You tucked me into the lower one saying,
“You fall here. No hurt. You fall from up there, you hurt,”
before hefting yourself into the top bunk.
You said you’d teach me to swim.
“Everybody in Greece swim. I teach you. You learn easy
because—” you paused, waiting--
for my six-year-old excitement to finish, “I’m Greek!”
You tousled my hair then loaded our things in the car.

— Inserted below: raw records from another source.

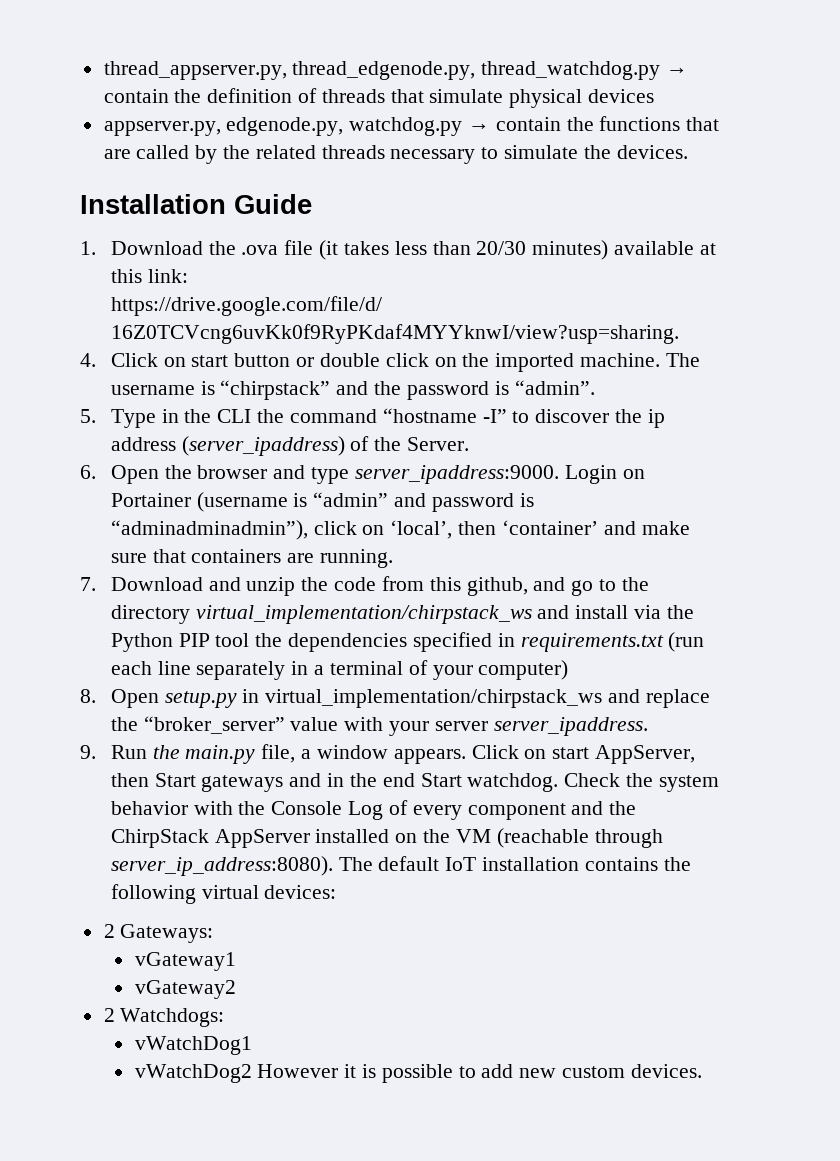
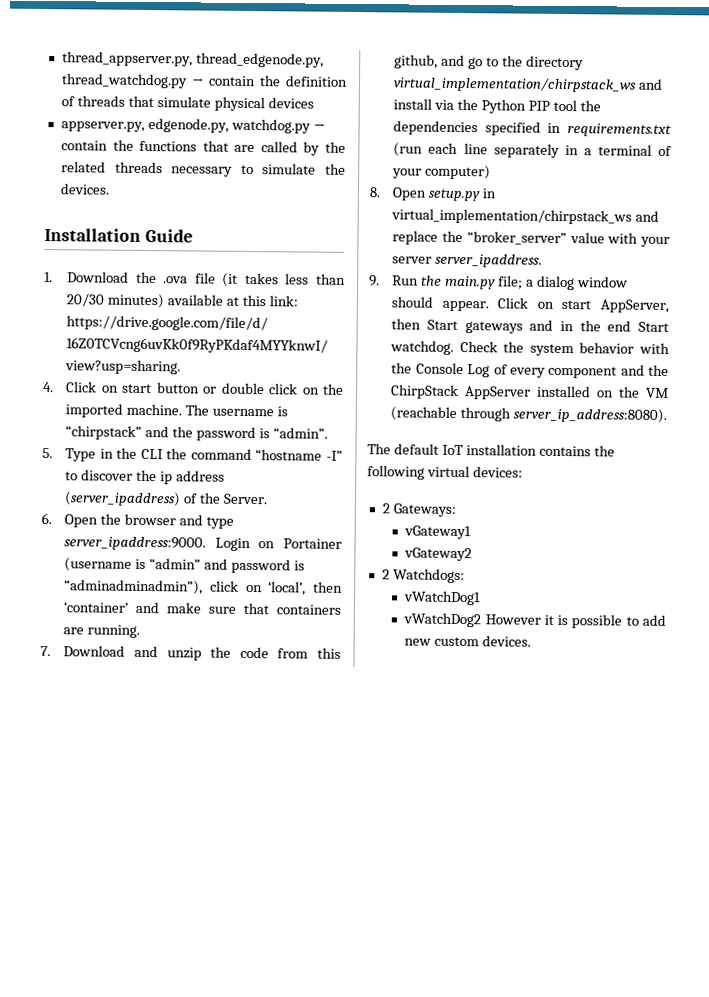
- 9. Run the main.py file, a window appears.
+ 9. Run the main.py file; a dialog window should appear.
- Check the system behavior with the Console Log of every component and the ChirpStack AppServer installed on the VM (reachable through server_ip_address:8080). The default IoT installation contains the following virtual devices:
+ Check the system behavior with the Console Log of every component and the ChirpStack AppServer installed on the VM (reachable through server_ip_address:8080).
+ The default IoT installation contains the following virtual devices:

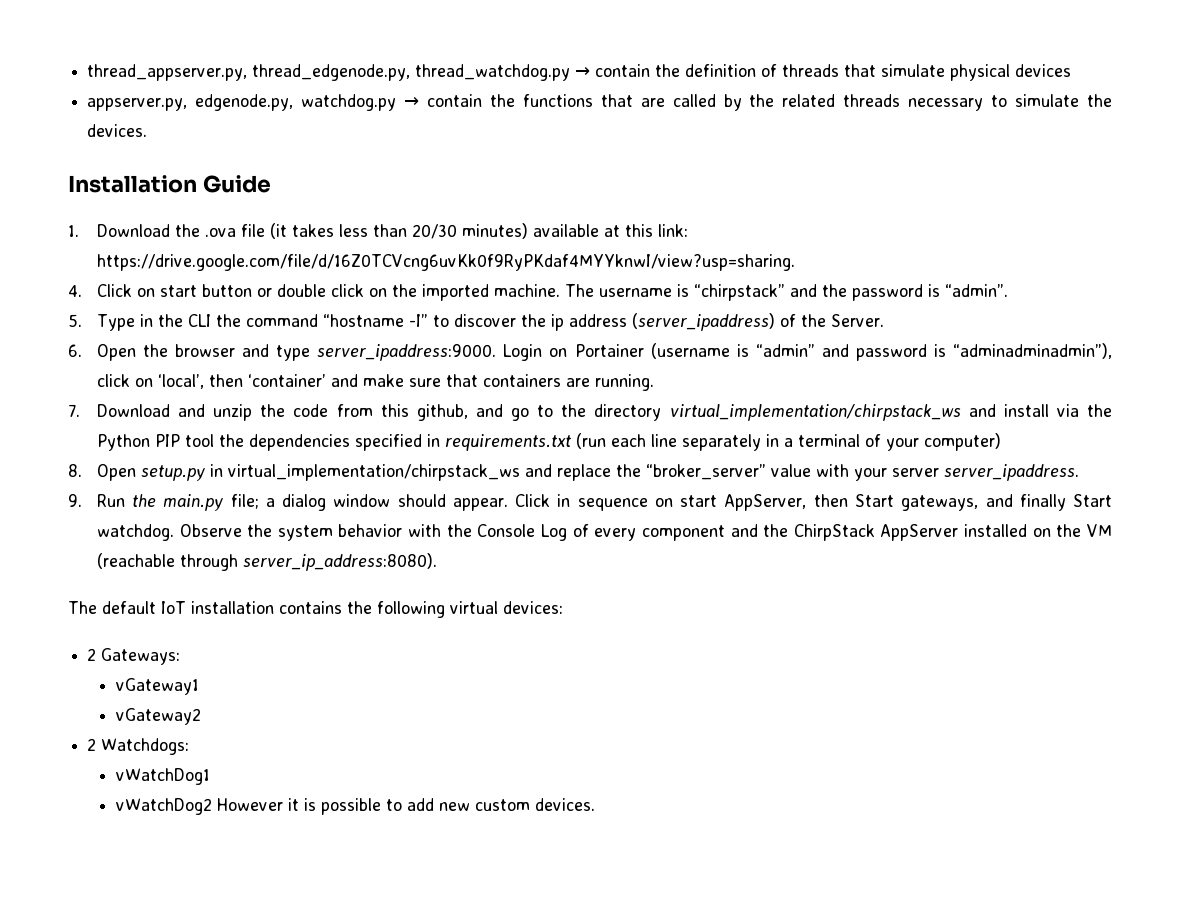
- Click on start AppServer, then Start gateways and in the end Start watchdog.
+ Click in sequence on start AppServer, then Start gateways, and finally Start watchdog.
- Check the system behavior with the Console Log of every component and the ChirpStack AppServer installed on the VM (reachable through server_ip_address:8080).
+ Observe the system behavior with the Console Log of every component and the ChirpStack AppServer installed on the VM (reachable through server_ip_address:8080).

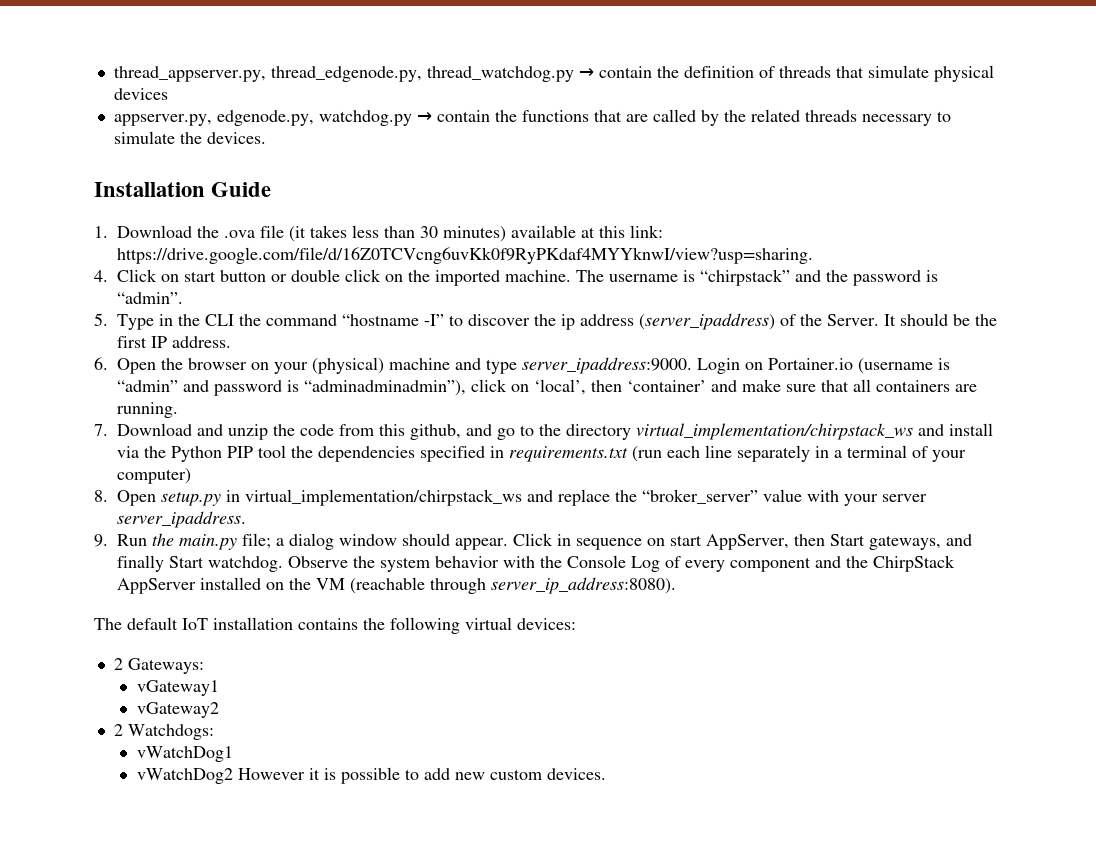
- 1. Download the .ova file (it takes less than 20/30 minutes) available at this link: https://drive.google.com/file/d/16Z0TCVcng6uvKk0f9RyPKdaf4MYYknwI/view?usp=sharing.
+ 1. Download the .ova file (it takes less than 30 minutes) available at this link: https://drive.google.com/file/d/16Z0TCVcng6uvKk0f9RyPKdaf4MYYknwI/view?usp=sharing.
+ It should be the first IP address.
- 6. Open the browser and type server_ipaddress:9000.
+ 6. Open the browser on your (physical) machine and type server_ipaddress:9000.
- Login on Portainer (username is “admin” and password is “adminadminadmin”), click on ‘local’, then ‘container’ and make sure that containers are running.
+ Login on Portainer.io (username is “admin” and password is “adminadminadmin”), click on ‘local’, then ‘container’ and make sure that all containers are running.

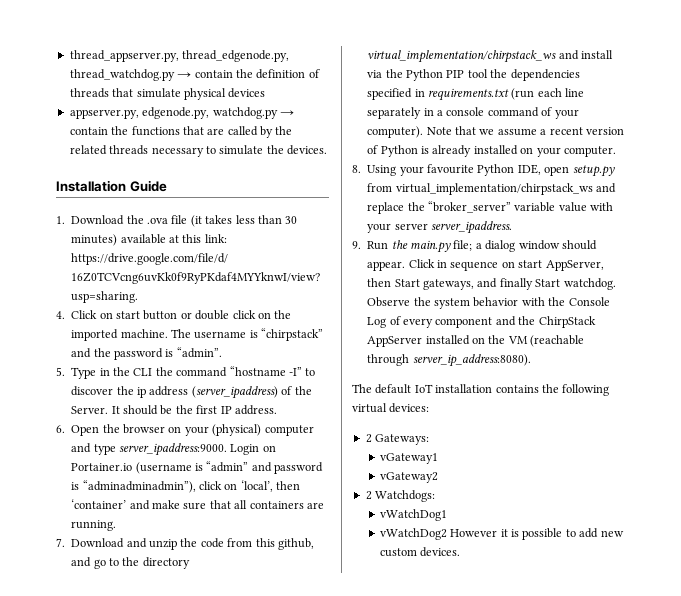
- 6. Open the browser on your (physical) machine and type server_ipaddress:9000.
+ 6. Open the browser on your (physical) computer and type server_ipaddress:9000.
- 7. Download and unzip the code from this github, and go to the directory virtual_implementation/chirpstack_ws and install via the Python PIP tool the dependencies specified in requirements.txt (run each line separately in a terminal of your computer)
- 8. Open setup.py in virtual_implementation/chirpstack_ws and replace the “broker_server” value with your server server_ipaddress.
+ 7. Download and unzip the code from this github, and go to the directory virtual_implementation/chirpstack_ws and install via the Python PIP tool the dependencies specified in requirements.txt (run each line separately in a console command of your computer). Note that we assume a recent version of Python is already installed on your computer.
+ 8. Using your favourite Python IDE, open setup.py from virtual_implementation/chirpstack_ws and replace the “broker_server” variable value with your server server_ipaddress.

Everything to be tried, to be learned, to be shown
required our liturgical call and response:
you would start, “You will like because—"
and I would finish, “I’m Greek.”

Teaching me to swim didn’t work out too well—
You told me to move my arms and legs fast,
then threw me into the ocean.
Each time I flailed and sank.
Each time you pulled me up,
“You okay. You learn.”
The third or fourth throw,
You pulled me up
And said, “Enough today.
But you learn because—”
And despite my fearful sobbing,
I finished, “I’m Greek,”
as I wrapped my arms around your neck.
We did not have time.
I never learned.

Sirens, red lights,
dark outside,
Aunt Mae crying.
The hospital cold, noisy.
Mae on the phone.
Mommy coming on the train.

You lived.
Came home.
Peeled me a pomegranate.

Mom and I left on the train.
The last time I saw you, Uncle Pete,
though you did not die until three months
after my high school graduation,
an obituary found on the internet tells me so.
But the bushels, the visits, the phone calls
Stopped the summer I turned six.
I never knew why.
I will never know now.


Fifty-nine years after that summer with you,
I stand holding a handful of pomegranate seeds,
shining their ruby glow.
Decades since last I split open a pomegranate.
Too easy to buy in plastic tubs now.
I need to finish this salad.

But I am stilled in the moment—
The truth I now know—
sleuthing through scraps of internet information
after a DNA test--
What neither of us may have known that one summer,
We were/ are father and daughter.

And these seeds I hold---
They are not enough.

The Stag

image is my own


As I sit at my desk, I watch the does scale the stucco wall.
Their leaps never fail to dazzle.
Next, they stretch their necks to grab and eat the seed pods from the trees.
Here, in the foothills of the Sandias, this sight wrings a sigh.
Then I see him, outside the wall and to the left,
watching the does.
He is large but nearly hidden behind the tall Chamisa waving in the breeze.
His head would be a prize to any hunter.
His antlers tall and wide, many pointed.
He steps away from the cover of the Chamisa.
What I thought a waving branch— an arrow lodged in his left shoulder.
He is the stag the neighbors have posted about—
The one they say will eventually succumb to the wound.
Reflexively, I rub my own left shoulder
once frozen still from scar tissue
until broken loose years ago by a medical procedure
but now occasionally aches.
How I wish I could help this buck.
Remove the arrow, apply some healing balm,
Let him recover here, feasting on seed pods, before sending him on his way
only a scar to ache every once in a while.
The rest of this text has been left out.